The editors also note the historical precedent of the Suez Canal, where a Western-dominated chokepoint was eventually subjected to a new access regime. However, they wisely caution that the stakes in Hormuz are far higher, given its centrality to global energy flows. The comparison to the Bab-el-Mandeb strait and the China-Pakistan Economic Corridor underscores a broader trend: as maritime routes become unreliable, the strategic value of continental corridors and land-based connectivity increases. This is not just about oil; it is about the physical architecture of the global economy shifting away from the sea.
The Strategic Trap
Perhaps the most sobering argument in the piece is the warning against China embracing a world where blockades are legitimized. Legal scholar Ye Yan is cited arguing that accommodating an Iranian-controlled access regime could be a "strategic trap." The fear is that by accepting the disruption of Hormuz, Beijing would inadvertently hand the US the legal legitimacy to impose sweeping secondary sanctions and set a precedent for future disruptions, such as India blocking the Strait of Malacca.
This perspective highlights a critical vulnerability in the Chinese strategic calculus. While the administration's "low-cost hegemony" may be failing, the alternative—a world of fragmented, contested chokepoints—poses an existential risk to China's export-driven economy. The piece notes that while there is a preference for "adaptation to fragmentation," there is no consensus on how to navigate a world where the rules of the road are no longer guaranteed by a single power.

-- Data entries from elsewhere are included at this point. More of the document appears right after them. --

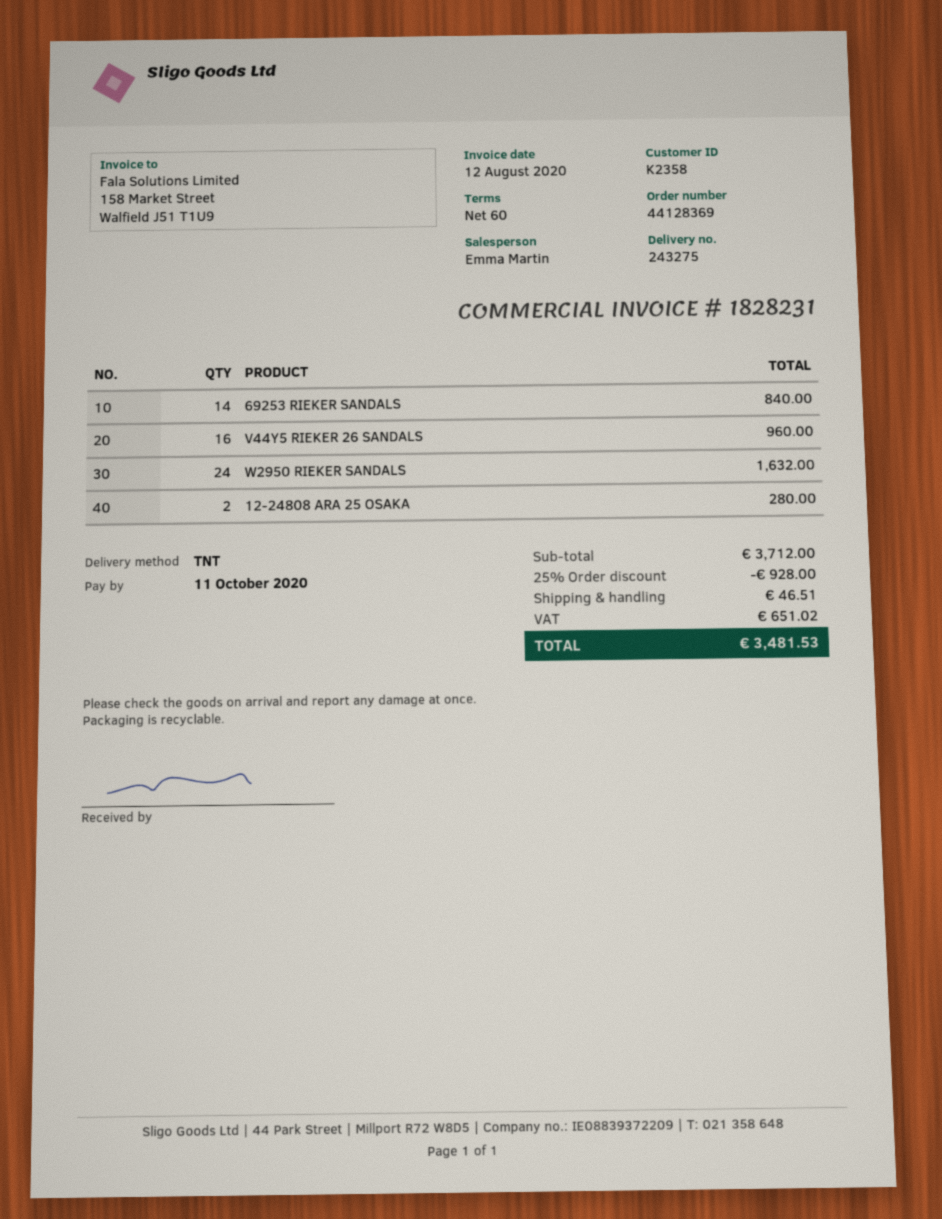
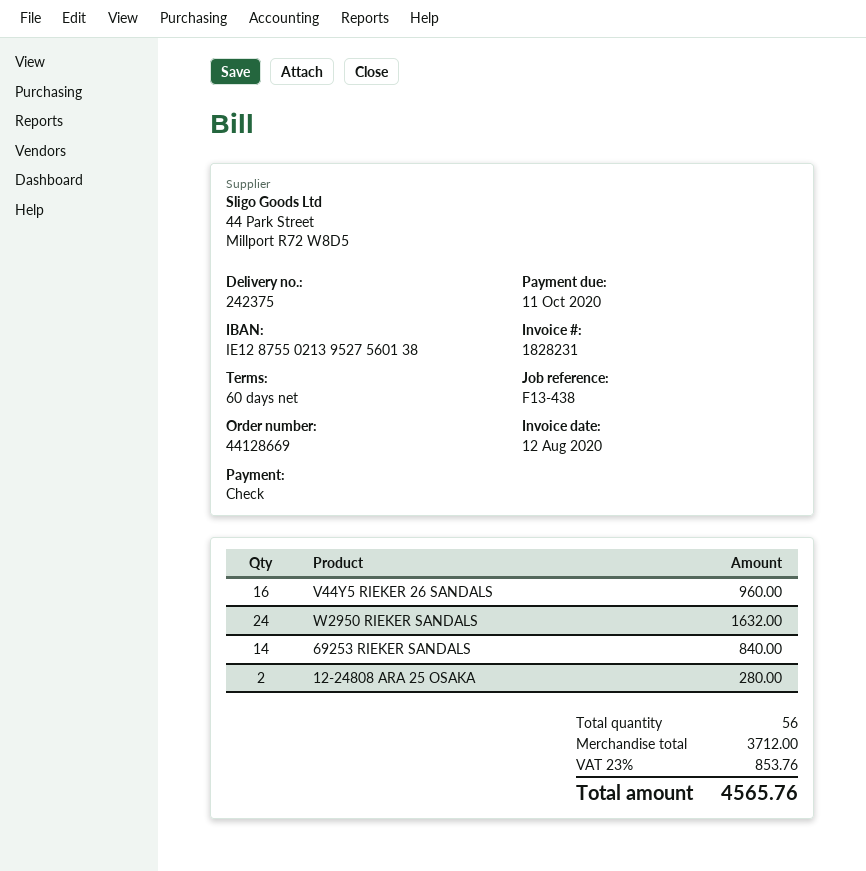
order number: 44128369 -> 44128669
delivery note number: 243275 -> 242375
discount: 25% = 928.00 -> none
shipping: 46.51 -> none
tax: 651.02 -> 853.76
total: 3481.53 -> 4565.76

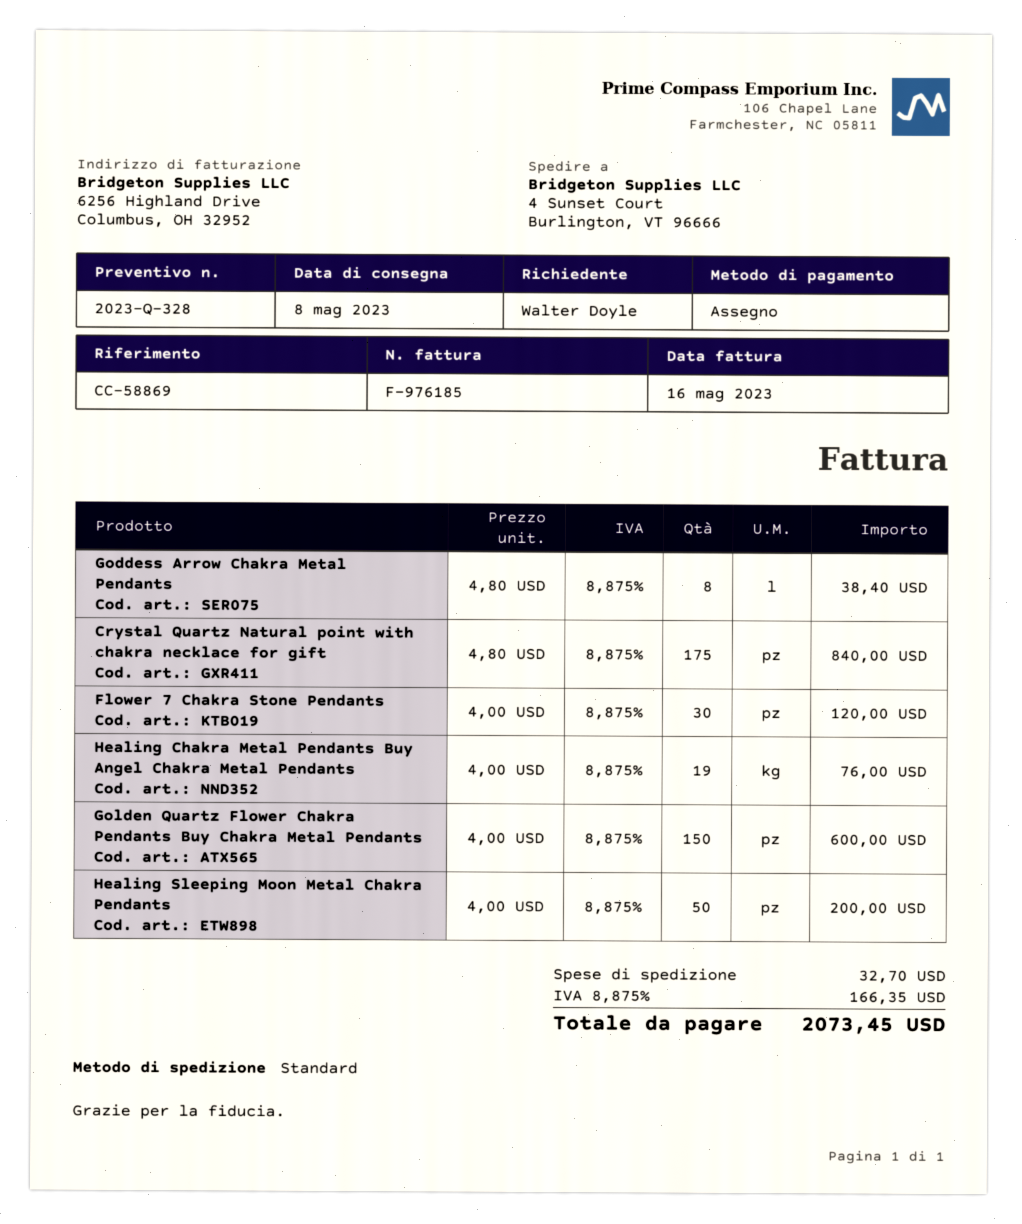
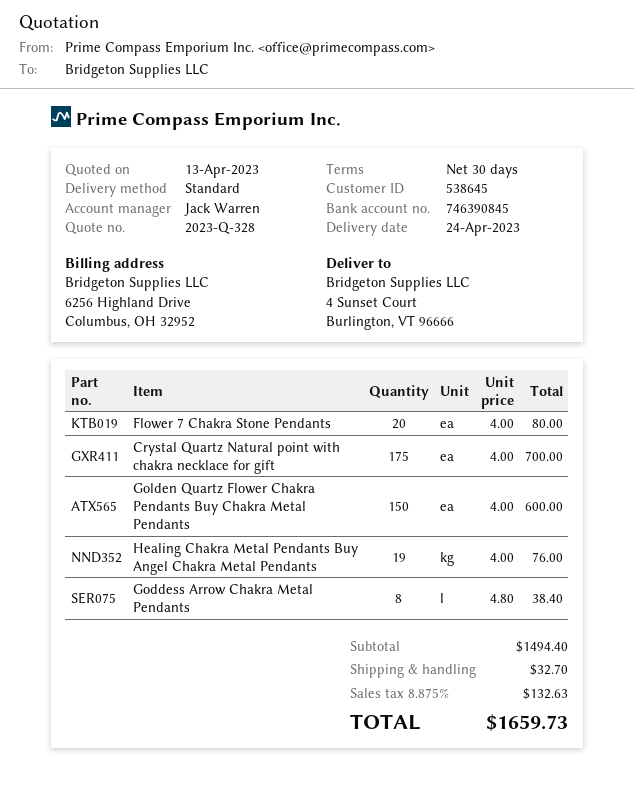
delivery date: 2023-05-08 -> 2023-04-24
Crystal Quartz Natural point with chakra necklace for gift: 175 x 4.80 = 840.00 -> 175 x 4.00 = 700.00
Flower 7 Chakra Stone Pendants: 30 x 4.00 = 120.00 -> 20 x 4.00 = 80.00
Healing Sleeping Moon Metal Chakra Pendants: 50 x 4.00 = 200.00 -> none
tax: 8.875% = 166.35 -> 8.875% = 132.63
total: 2073.45 -> 1659.73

"The dominant recommendation is adaptation to fragmentation, not restoration of a pre-existing order: diversify energy suppliers, expand land-based corridors and strengthen Eurasian connectivity."
The human cost of this strategic maneuvering is largely absent from the analysts' discourse, a common blind spot in establishment commentary. The focus remains on energy flows, legal precedents, and institutional power, with little mention of the civilians caught in the crossfire of a conflict that is reshaping the global order. This detachment is a reminder that these are high-level strategic calculations, not humanitarian assessments.
Bottom Line
Sinification's analysis is a masterclass in reading the strategic subtext of a crisis, revealing that Beijing sees the Hormuz conflict not as a temporary disruption, but as the death knell of the US-led maritime order. The strongest part of the argument is its identification of the shift from "freedom of navigation" to "contested access," a change that fundamentally alters the risk profile for global trade. However, the piece's biggest vulnerability is its reliance on the assumption that China can successfully navigate this fragmentation without suffering the same economic shocks it seeks to avoid. The reader should watch for how quickly Beijing moves from theoretical adaptation to concrete investment in land-based corridors, as the window for a maritime solution narrows.